S&P mantém rating da Petrobrás mesmo se capitalização for adiada

Pelos critérios de avaliação da agência, a classificação companhia para o longo prazo é BBB- com perspectiva de estabilidade, a mesma classificação que determina o rating soberano do Brasil

Francisco Carlos de Assis, da Agência Estado,

20 de agosto de 2010 | 16h50

A agência de classificação de risco Standard And Poor's (S&P) reitera que não pretende rebaixar o rating da Petrobrás ainda que a estatal não consiga implementar neste ano o seu programa de capitalização. Pelos critérios de avaliação da S&P, a classificação da estatal brasileira de petróleo para o longo prazo é BBB- com perspectiva de estabilidade, a mesma classificação que determina o rating soberano do Brasil.

Nos últimos dias, os rumores de que a Petrobrás poderá não conseguir implementar a ampliação do seu plano de investimentos em capital para US$ 224 bilhões no período 2010-2014 ganhou mais força entre os analistas do setor.

Isso ocorreu porque depois de adiar por várias vezes a oferta pública de ações, a estatal finalmente a remarcou para o próximo 30 de setembro, às vésperas do primeiro turno da eleição para presidente. Para os especialistas, o calendário eleitoral se somaria aos demais entraves que podem levar a empresa a adiar a sua capitalização. Segundo a analista da S&P, Milena Zaniboni, isso não provocará impacto nos ratings que a agência atribuiu à estatal de petróleo brasileira. Ela explica que o perfil de crédito individual da Petrobras reflete um perfil de risco de negócio satisfatório e um perfil de risco financeiro intermediário.

Milena disse ainda que a metodologia de classificação de risco da S&P considera muito importante o papel da Petrobrás e muito forte o vínculo da empresa com seu acionista majoritário, no caso a República Federativa do Brasil, o que amplia a probabilidade de o governo soberano dar suporte extraordinário à companhia. "Não estamos desconsiderando o impacto da capitalização ou a deterioração do crédito da Petrobras, mas entendemos que o governo, de uma forma ou de outra, dará o suporte necessário à estatal", diz a analista da S&P.

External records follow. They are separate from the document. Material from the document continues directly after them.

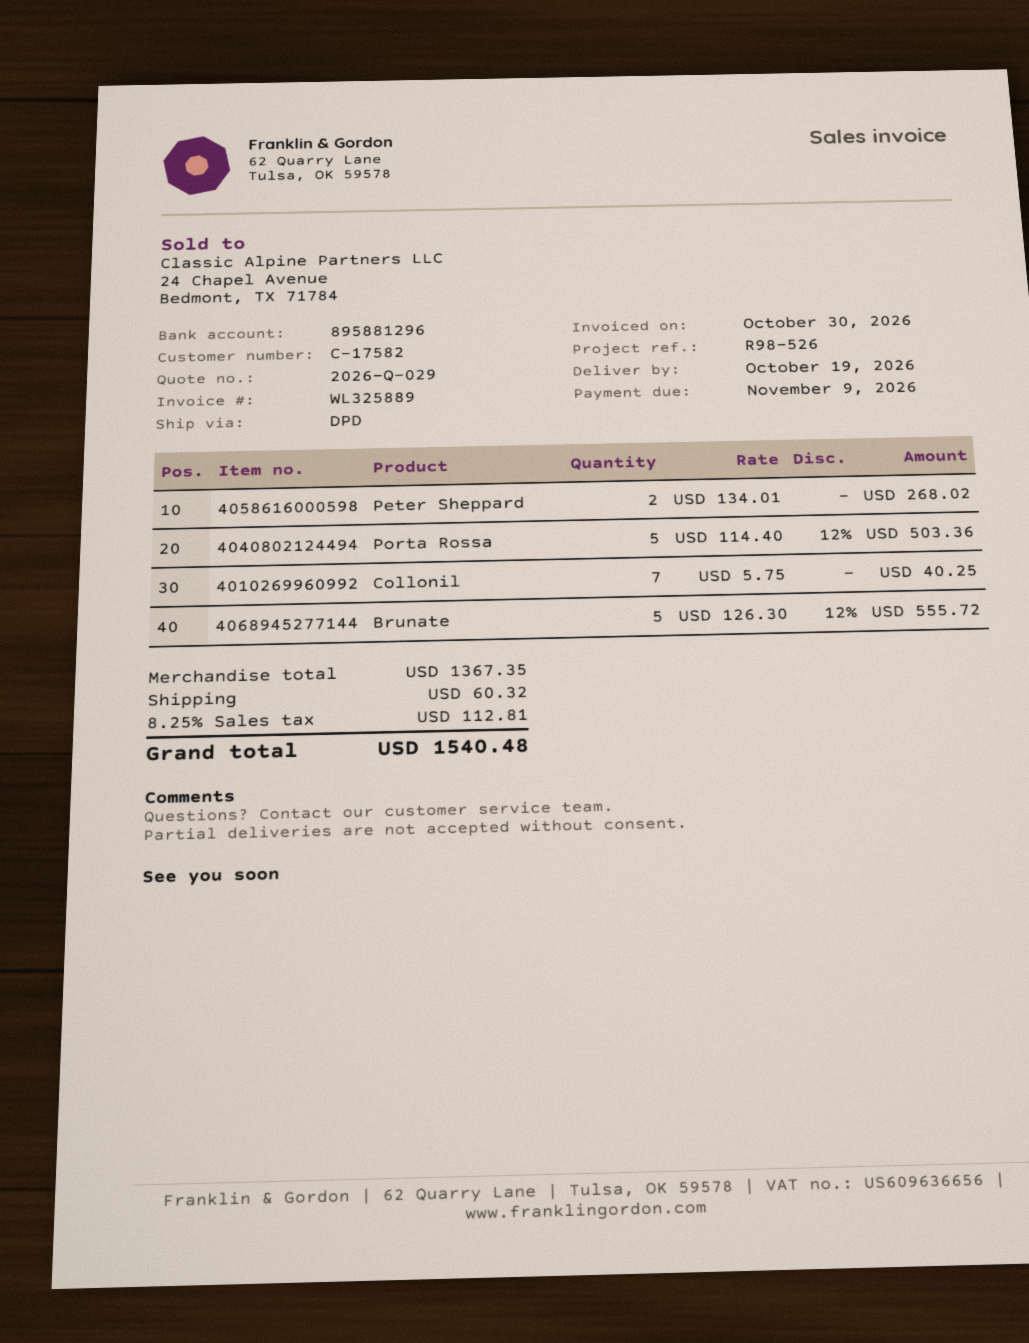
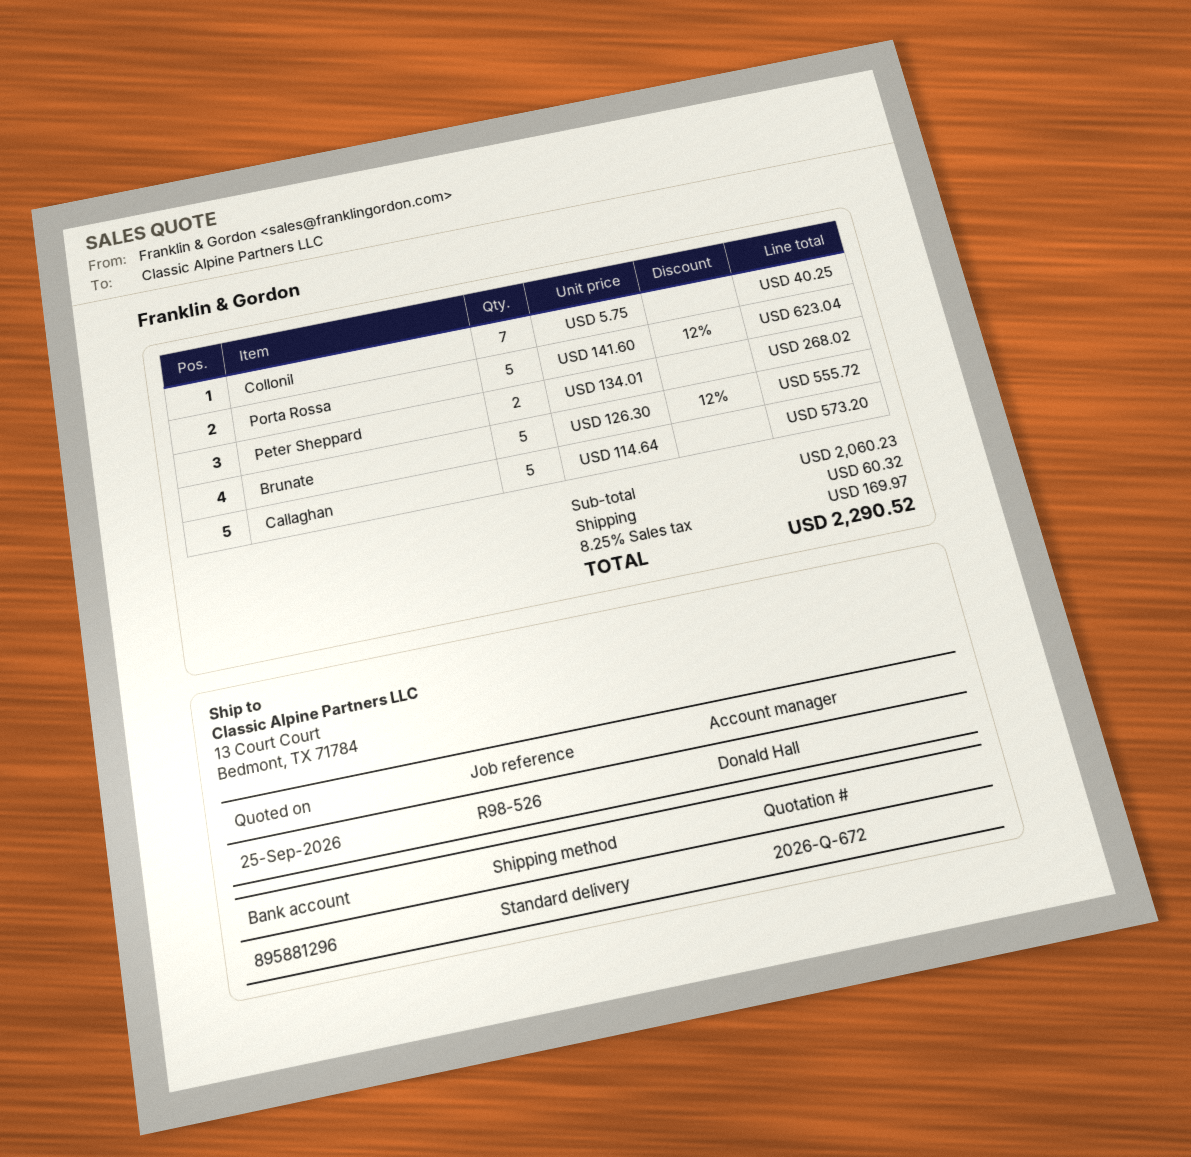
quote number: 2026-Q-029 -> 2026-Q-672
shipping method: DPD -> standard
Porta Rossa: 5 x 114.40 - 12% = 503.36 -> 5 x 141.60 - 12% = 623.04
Callaghan: none -> 5 x 114.64 = 573.20
subtotal: 1367.35 -> 2060.23
tax: 8.25% = 112.81 -> 8.25% = 169.97
total: 1540.48 -> 2290.52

Em relatório divulgado no último dia 25 de junho, a S&P já havia feito menção a esta eventual dificuldade de a Petrobrás em conseguir se capitalizar. No documento, a agência dizia que: "nossa expectativa tem sido a de que as métricas de crédito da Petrobras se deteriorem, dado o aumento em sua dívida para financiar o agressivo plano de expansão, uma tendência que se reforça ainda mais sob a premissa de investimentos ainda maiores. Estamos monitorando as implicações que a revisão da estratégia da empresa terá sobre sua estrutura de capital e liquidez. No entanto, não prevemos uma ação negativa nos ratings da Petrobrás, considerando-se o suporte extraordinário do governo brasileiro, desde que os ratings do Brasil permaneçam estáveis".